J Mol Biol. 2011 Oct 21;413(2):473-83. doi: 10.1016/j.jmb.2011.08.033. Epub 2011 Aug 23.
RNA is directly associated with a growing number of functions within the cell. The accurate prediction of different RNA higher-order structures from their nucleic acid sequences will provide insight into their functions and molecular mechanics. We have been determining statistical potentials for a collection of structural elements that is larger than the number of structural elements determined with experimentally determined energy values. The experimentally derived free energies and the statistical potentials for canonical base-pair stacks are analogous, demonstrating that statistical potentials derived from comparative data can be used as an alternative energetic parameter. A new computational infrastructure-RNA Comparative Analysis Database (rCAD)-that utilizes a relational database was developed to manipulate and analyze very large sequence alignments and secondary-structure data sets. Using rCAD, we determined a richer set of energetic parameters for RNA fundamental structural elements including hairpin and internal loops. A new version of RNAfold was developed to utilize these statistical potentials. Overall, these new statistical potentials for hairpin and internal loops integrated into the new version of RNAfold demonstrated significant improvements in the prediction accuracy of RNA secondary structure.

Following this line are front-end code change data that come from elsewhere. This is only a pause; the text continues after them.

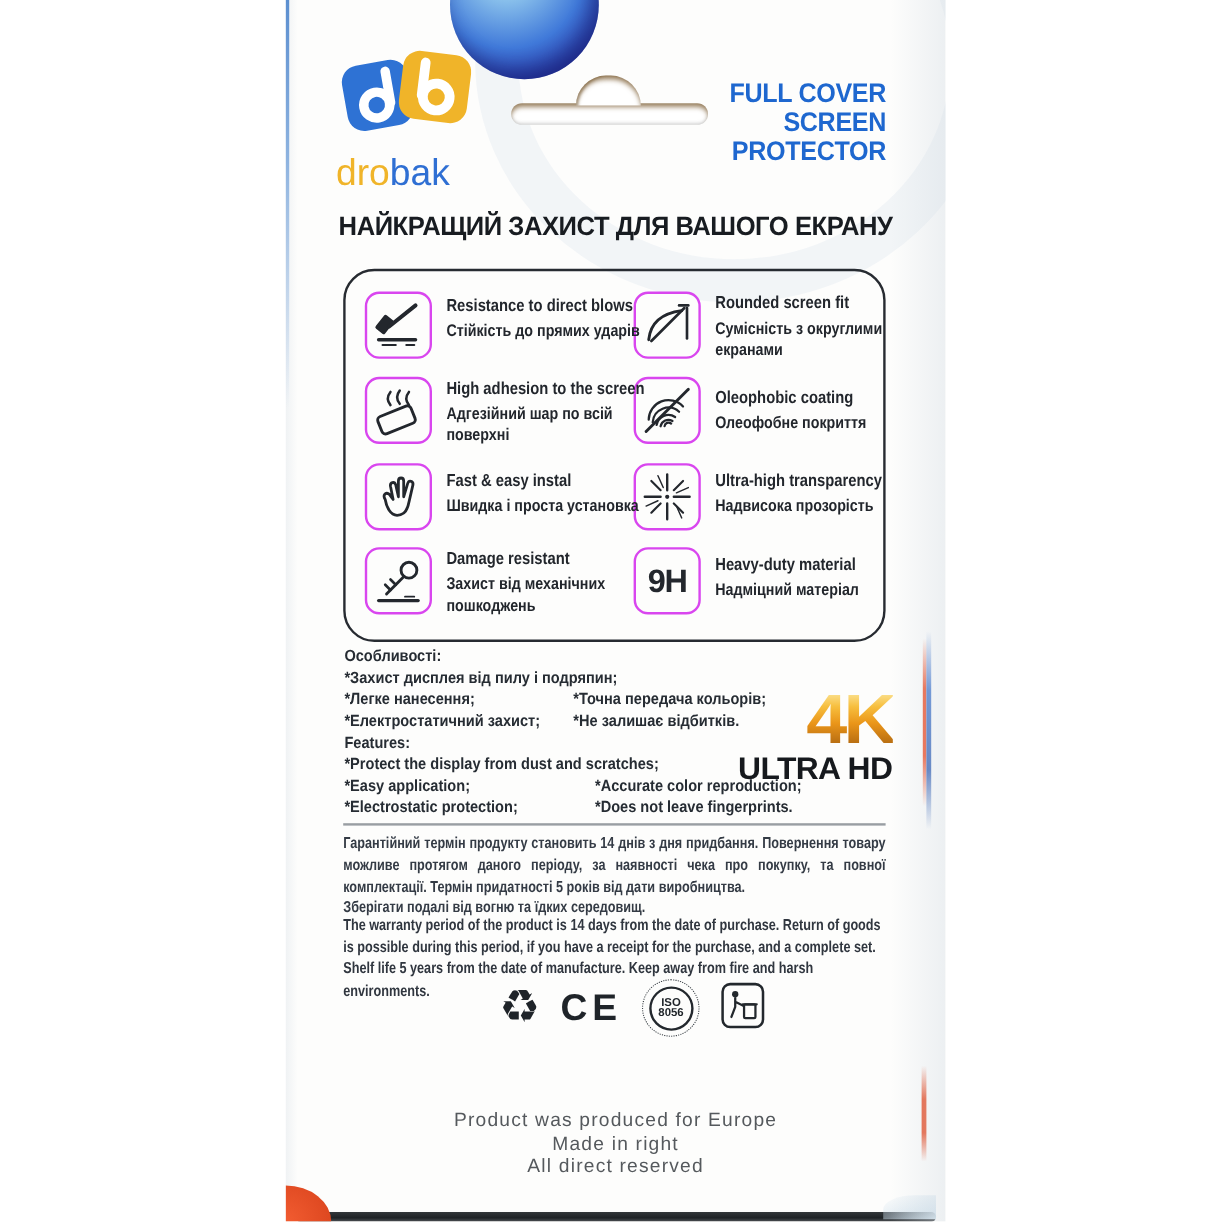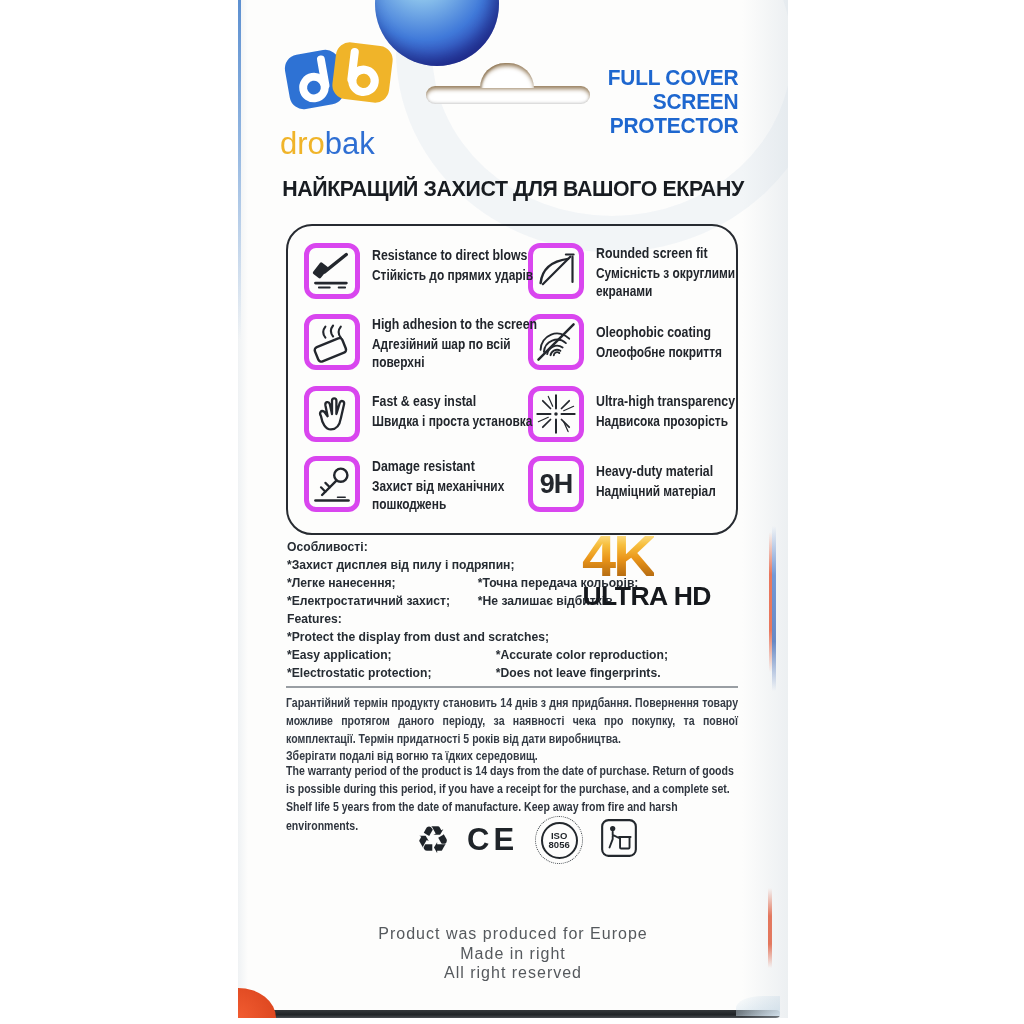"9H" .fi { border: 5px solid #d946ef -> 2px solid #d946ef }
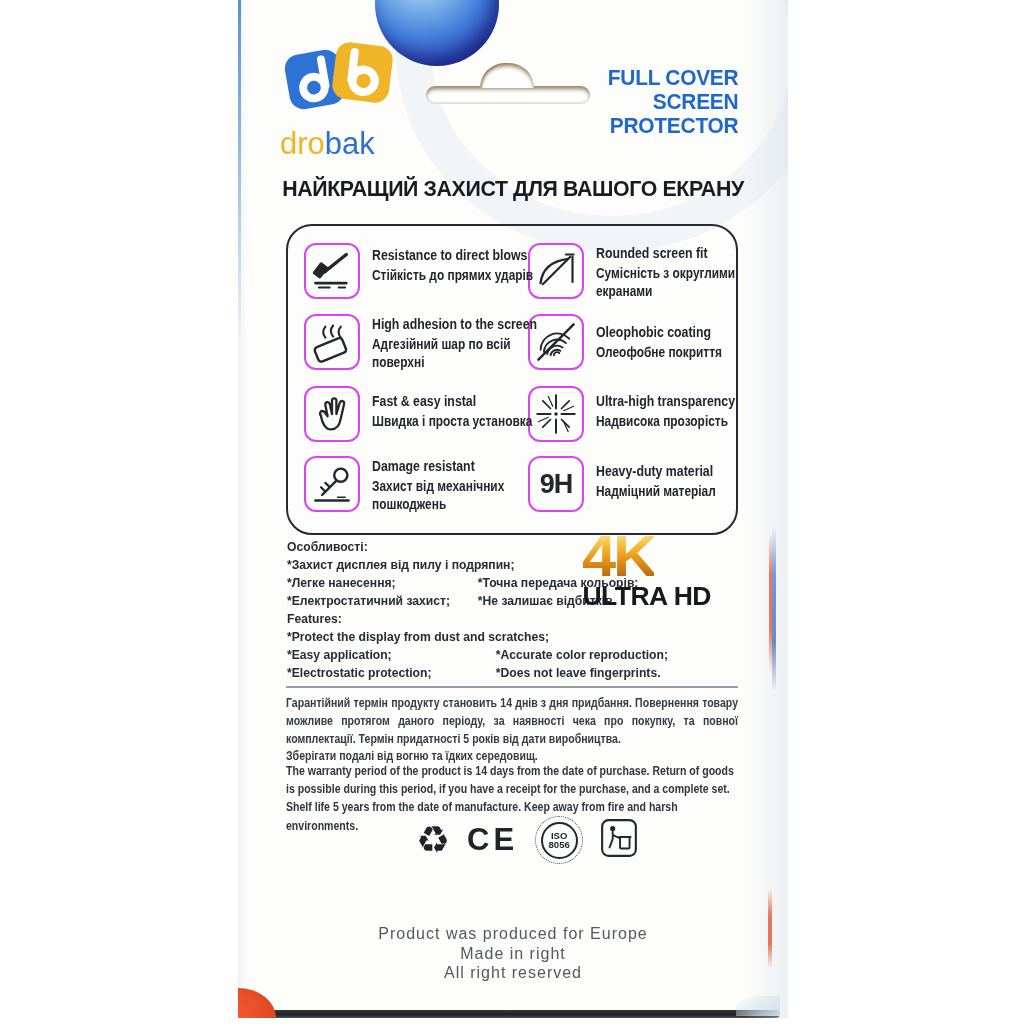"4K" .fourk { text-align: left -> right; top: 528px -> 572px }
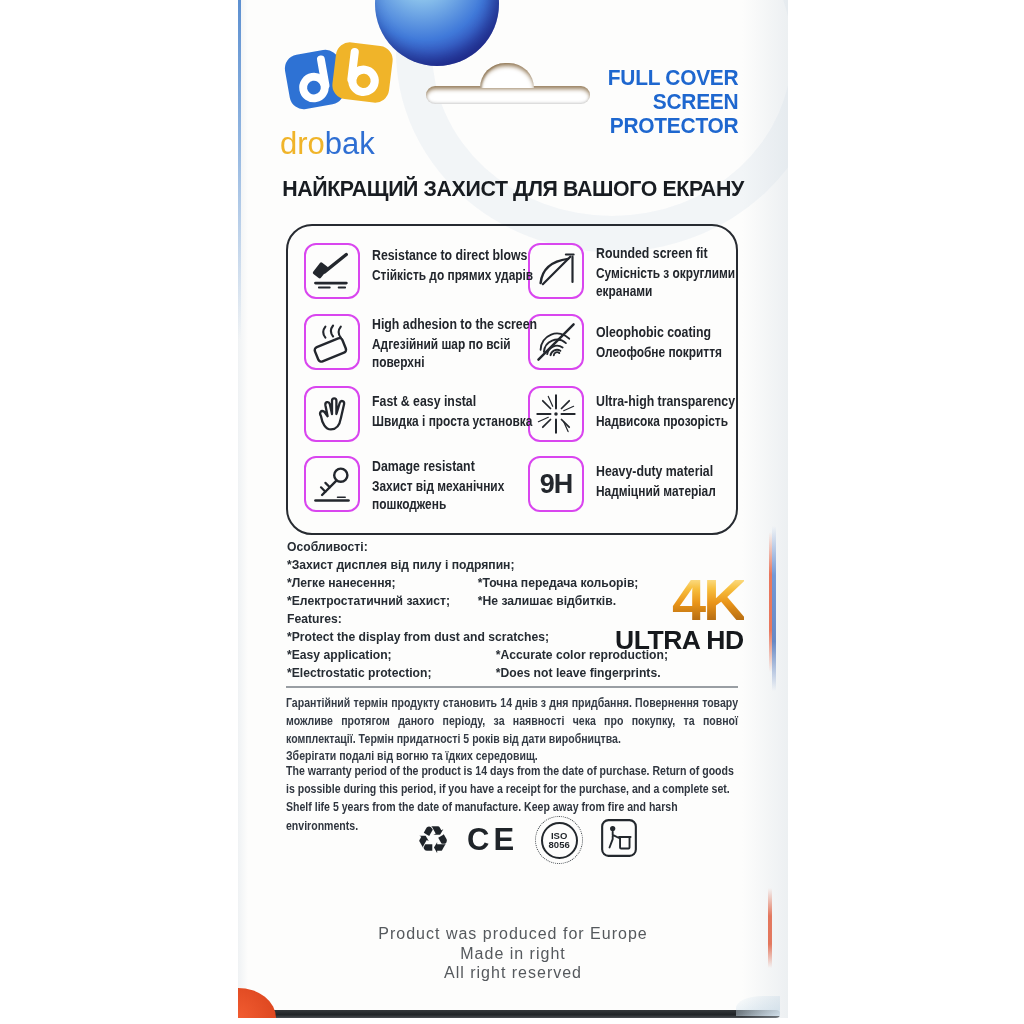"All right reserved" div { text: right -> direct }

RNA 直接参与了细胞内越来越多的功能。从核酸序列准确预测不同的 RNA 高级结构将有助于了解其功能和分子机制。我们一直在确定一组结构元素的统计势,其数量大于用实验确定的能量值确定的结构元素的数量。实验得出的自由能和规范碱基对堆叠的统计势是相似的,这表明可以将源自比较数据的统计势用作替代能量参数。开发了一种新的计算基础设施——RNA 比较分析数据库(rCAD),它利用关系数据库来操作和分析非常大的序列比对和二级结构数据集。使用 rCAD,我们确定了一组更丰富的 RNA 基本结构元素的能量参数,包括发夹和内部环。开发了一个新版本的 RNAfold 来利用这些统计势。总的来说,这些新的发夹和内部环统计势集成到新版本的 RNAfold 中,显著提高了 RNA 二级结构预测的准确性。